#### Exercise requirements
Copy exactly the lines from the one containing "total quantity: 360 -> 600" through the last line of the records below, both included, and leave out the pictures.

[Edit difference data]

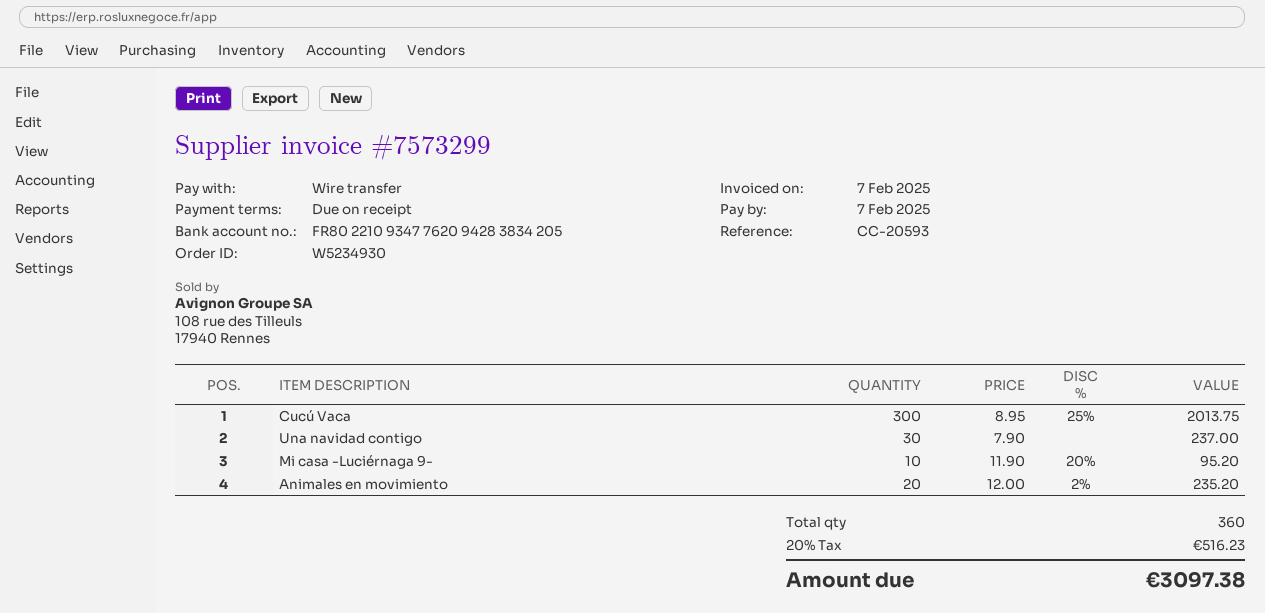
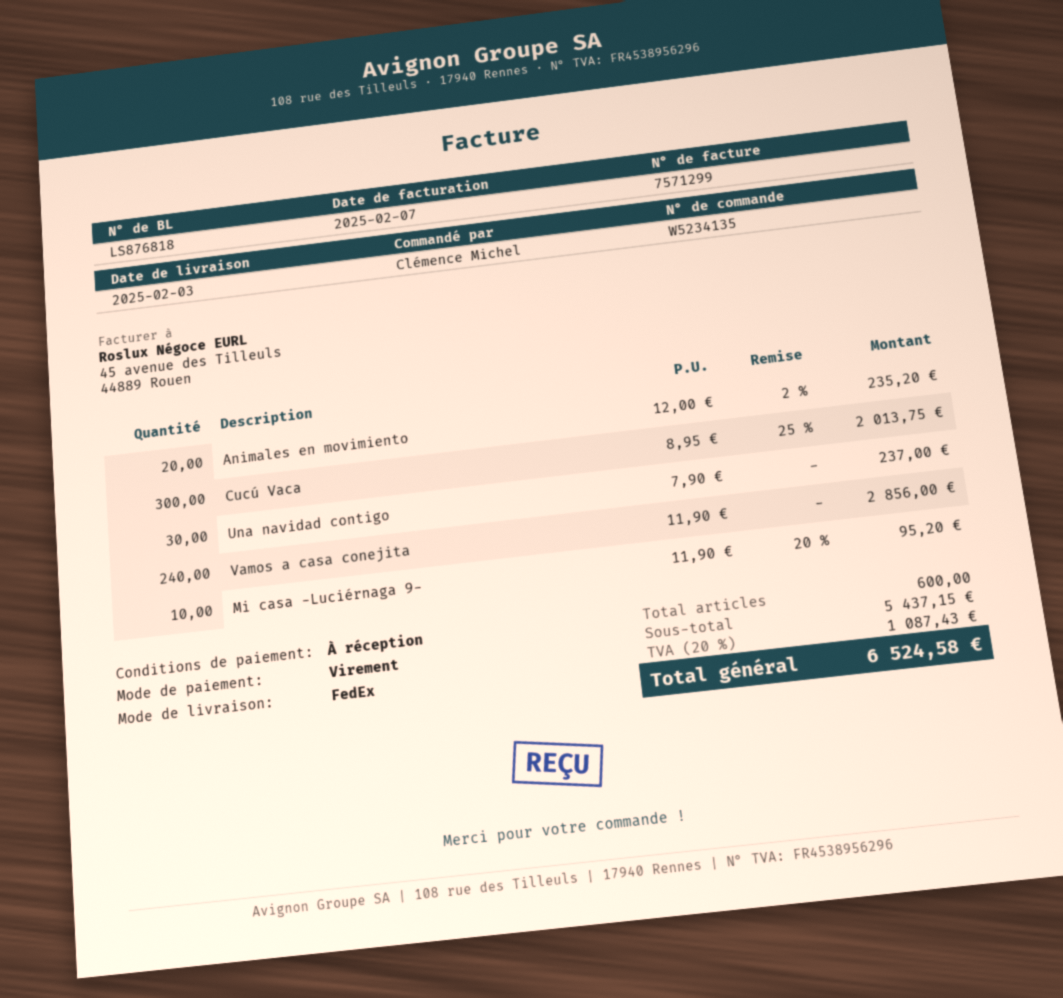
order number: W5234930 -> W5234135
invoice number: 7573299 -> 7571299
Vamos a casa conejita: none -> 240 x 11.90 = 2856.00
total quantity: 360 -> 600
tax: 20% = 516.23 -> 20% = 1087.43
total: 3097.38 -> 6524.58

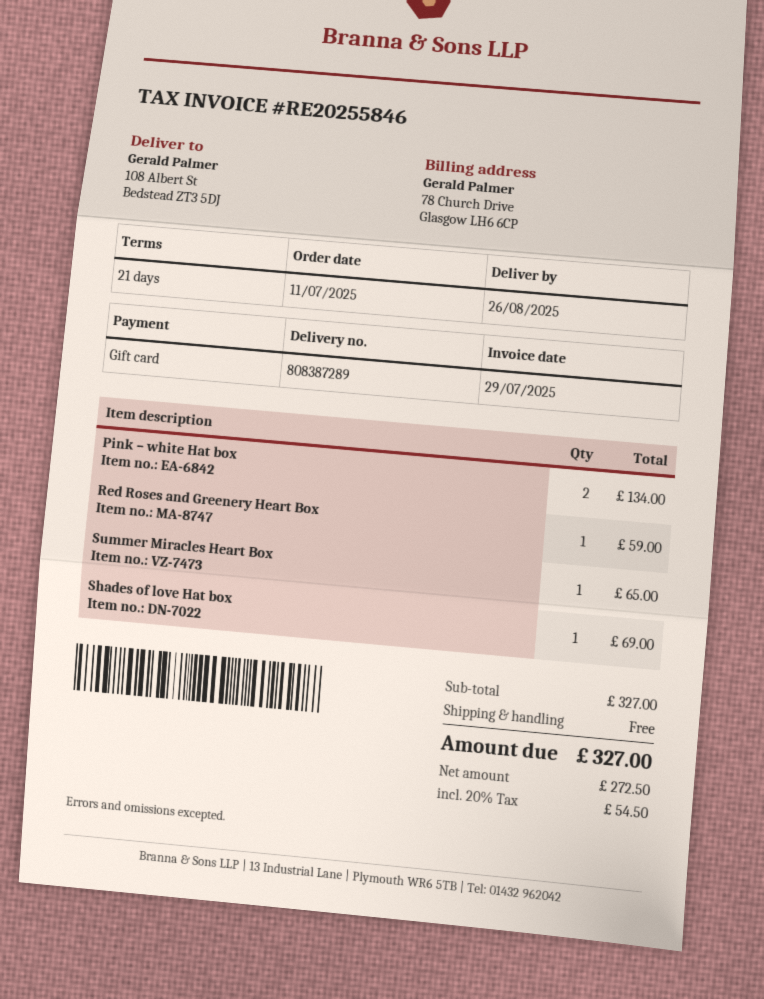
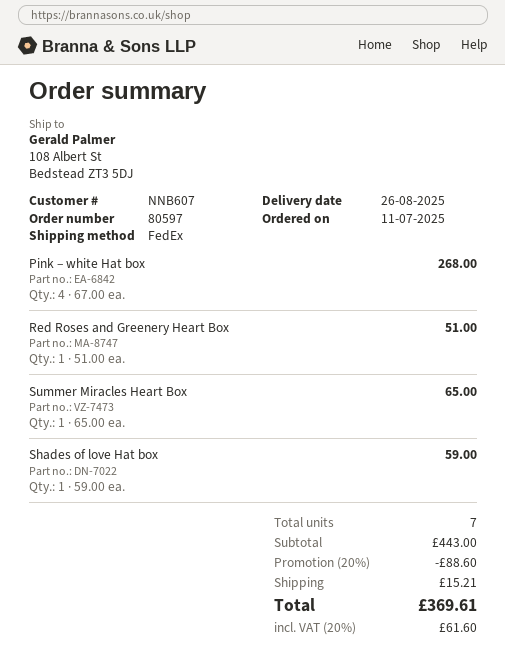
Pink – white Hat box: 2 for 134.00 -> 4 for 268.00
Red Roses and Greenery Heart Box: 1 for 59.00 -> 1 for 51.00
Shades of love Hat box: 1 for 69.00 -> 1 for 59.00
subtotal: 327.00 -> 443.00
discount: none -> 20% = 88.60
shipping: 0.00 -> 15.21
tax: 20% = 54.50 -> 20% = 61.60
total: 327.00 -> 369.61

#### Output of the exercise
total quantity: 360 -> 600
tax: 20% = 516.23 -> 20% = 1087.43
total: 3097.38 -> 6524.58

Pink – white Hat box: 2 for 134.00 -> 4 for 268.00
Red Roses and Greenery Heart Box: 1 for 59.00 -> 1 for 51.00
Shades of love Hat box: 1 for 69.00 -> 1 for 59.00
subtotal: 327.00 -> 443.00
discount: none -> 20% = 88.60
shipping: 0.00 -> 15.21
tax: 20% = 54.50 -> 20% = 61.60
total: 327.00 -> 369.61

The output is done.